Through dynamometer testing of a wave energy converter’s (WEC’s) power take-off system (PTO), we characterize friction and establish a relationship between shaft speed and torque. This characterization is conducted through oscillation of the shaft with a velocity-controlled motor, yielding some key differences between lab tests and response of the system in the field. In this work, we develop an understanding of these differences, provide both linear and nonlinear representations of the PTO that can be used in hydrodynamic modeling, and assess how accurately these representations are reflected in data collected in the field.
The WEC used in this testing is the TigerRAY, built by CPower as part of a WEC-UUV (uncrewed underwater vehicle) system funded by the Naval Facilities Engineering Systems Command. The full device is a two-body point absorber with a subsurface heave plate that acts to hydrodynamically stabilize the system and serves as a docking and charging station for the UUV. The system is undergoing its second year of development and testing, which includes both at-sea trials and shore-side dynamometer experiments at the University of Washington Applied Physics Lab. The dynamometer system records torque at the WEC drive shaft, as well as motor shaft speed. Data acquisition on board the WEC simultaneously records key generator information, such as current, voltage, and angular shaft position.

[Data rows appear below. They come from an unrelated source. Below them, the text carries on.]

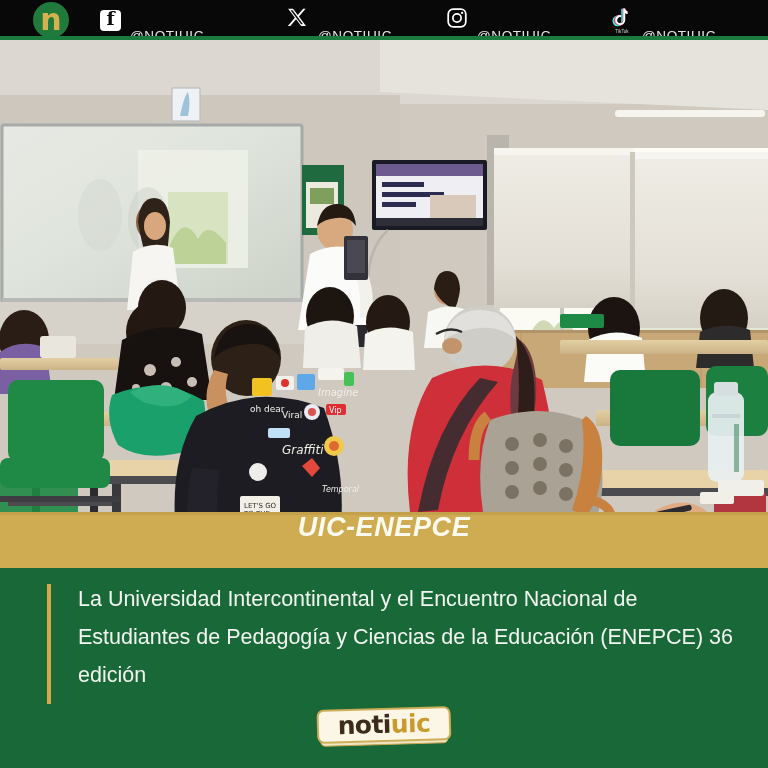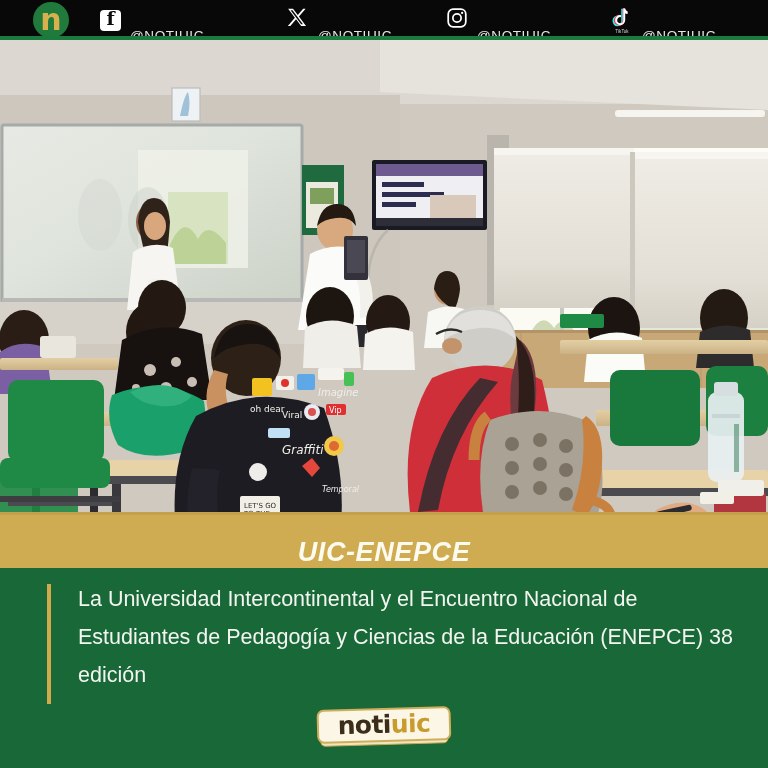--- a/index.html
+++ b/index.html
@@ -131,7 +131,7 @@
     height: 56px;
     background: #cfac51;
     display: flex;
-    align-items: flex-end;
+    align-items: flex-start;
     justify-content: center;
   }
   .gold-banner .band-top {

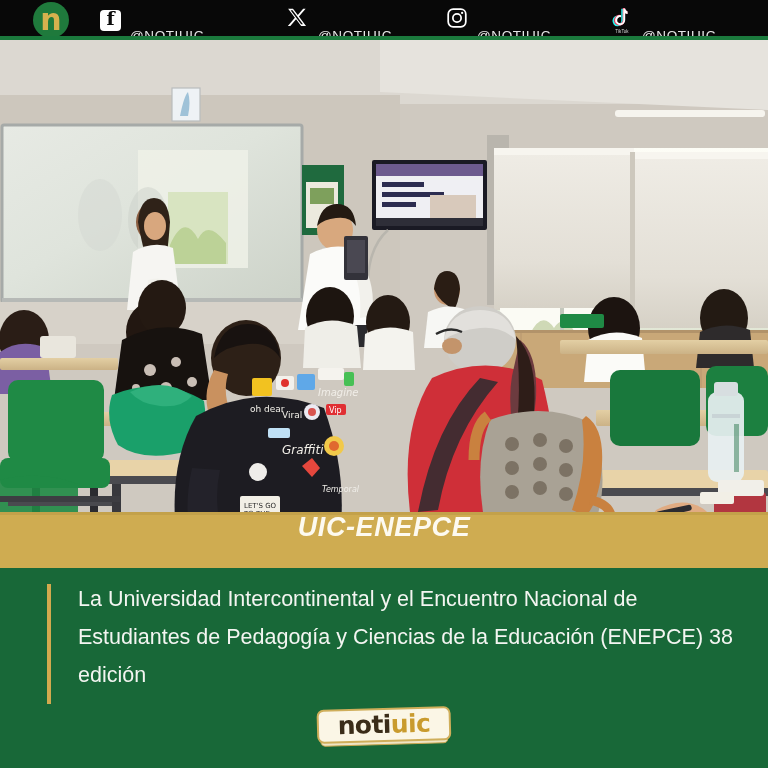--- a/index.html
+++ b/index.html
@@ -507,7 +507,7 @@
 
   <div class="green-body">
     <div class="accent-bar"></div>
-    <div class="desc">La Universidad Intercontinental y el Encuentro Nacional de Estudiantes de Pedagogía y Ciencias de la Educación (ENEPCE) 38 edición</div>
+    <div class="desc">La Universidad Intercontinental y el Encuentro Nacional de Estudiantes de Pedagogía y Ciencias de la Educación (ENEPCE) 36 edición</div>
 
     <div class="foot-logo">
       <div class="shadowbar"></div>

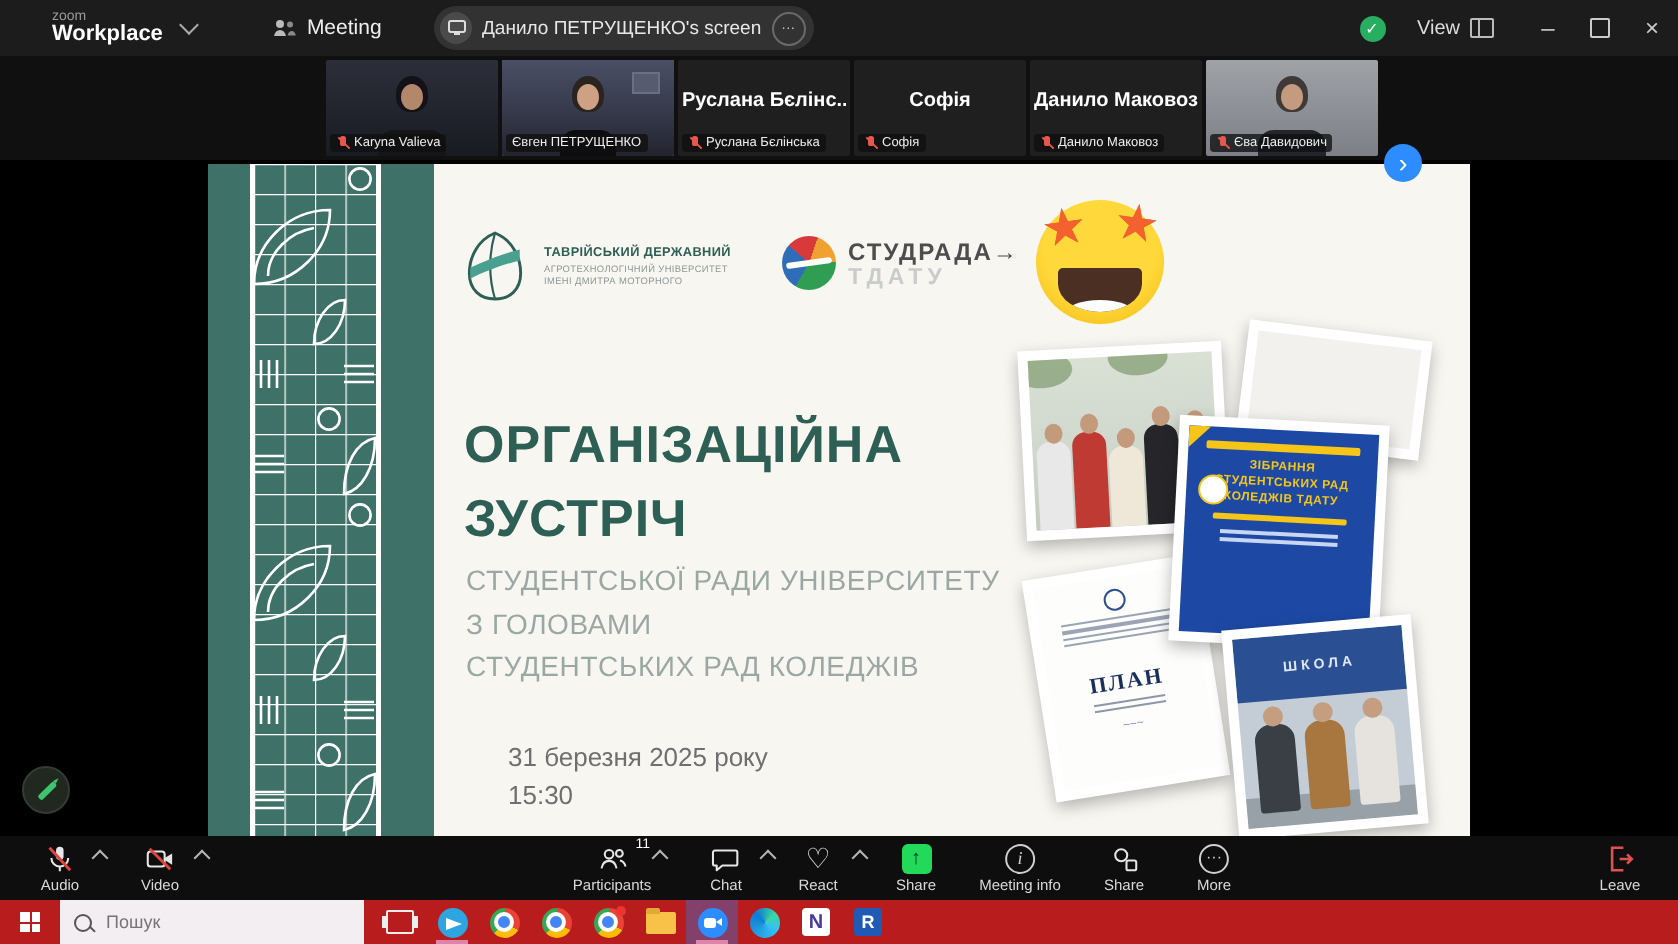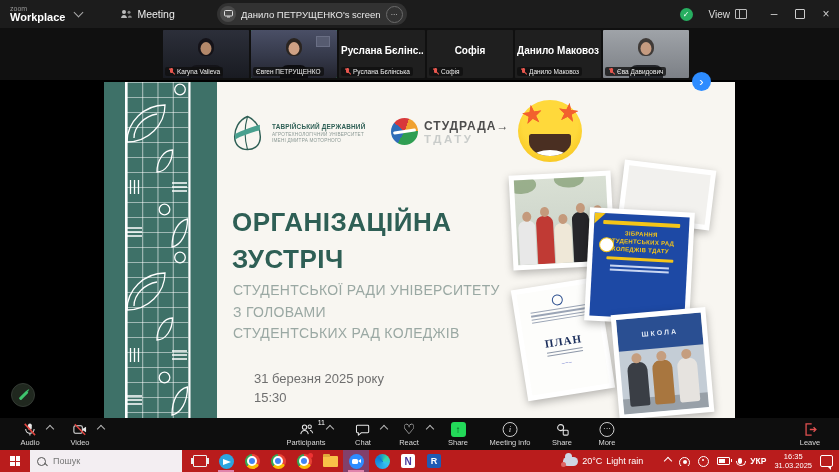--- a/index.html
+++ b/index.html
@@ -7,7 +7,7 @@
 
   
   #titlebar{position:absolute;top:0;left:0;right:0;height:28px;background:#1c1c1c;display:flex;align-items:center;color:#ddd;z-index:5}
-  .brand{display:flex;flex-direction:column;line-height:1;margin-left:10px}
+  .brand{display:flex;flex-direction:column;line-height:1;margin-left:26px}
   .brand .z{font-size:7px;color:#9a9a9a}
   .brand .w{font-size:11px;font-weight:bold;color:#fff}
   .chev{width:6px;height:6px;border-right:1.3px solid #aaa;border-bottom:1.3px solid #aaa;transform:rotate(45deg);margin:0 0 3px 10px}

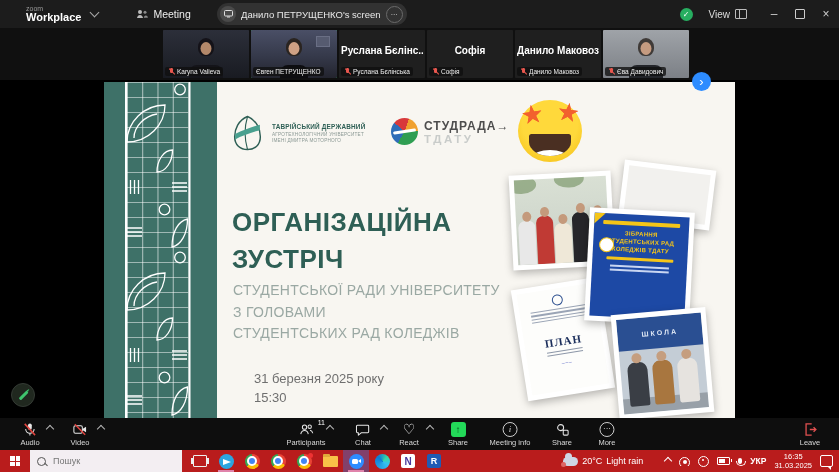--- a/index.html
+++ b/index.html
@@ -551,24 +551,6 @@
         <span class="sqR">R</span>
       </span>
   </div>
-  <div class="tray">
-    <div class="weather">
-      <span class="cloud"></span>
-      <span>20°C</span>
-      <span>Light rain</span>
-    </div>
-    <span class="tr-caret"></span>
-    <span class="wifi"></span>
-    <span class="tcirc"></span>
-    <span class="batt"></span>
-    <span class="tmic"></span>
-    <span class="lang">УКР</span>
-    <div class="clock">
-      <div>16:35</div>
-      <div>31.03.2025</div>
-    </div>
-    <span class="ac"></span>
-  </div>
 </div>
 
 </body></html>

Through comparison of lab and field data, we draw conclusions about the limits of a velocity-controlled dynamometer. Since this control scheme allows near-instantaneous changes in applied torque, it pushes the WEC through electrical system-induced torque spikes more quickly than is possible in the field. Reduction in the control gains of the dynamometer smooths the applied torque curve at the expense of added noise in the velocity profile. We weigh these tradeoffs using data obtained from field testing of the device in a real wave field. Additionally, we identify key characteristics in the dynamometer data and how they impact device performance in the field. Finally, we make recommendations about how to move forward with future dynamometer testing given these lessons learned.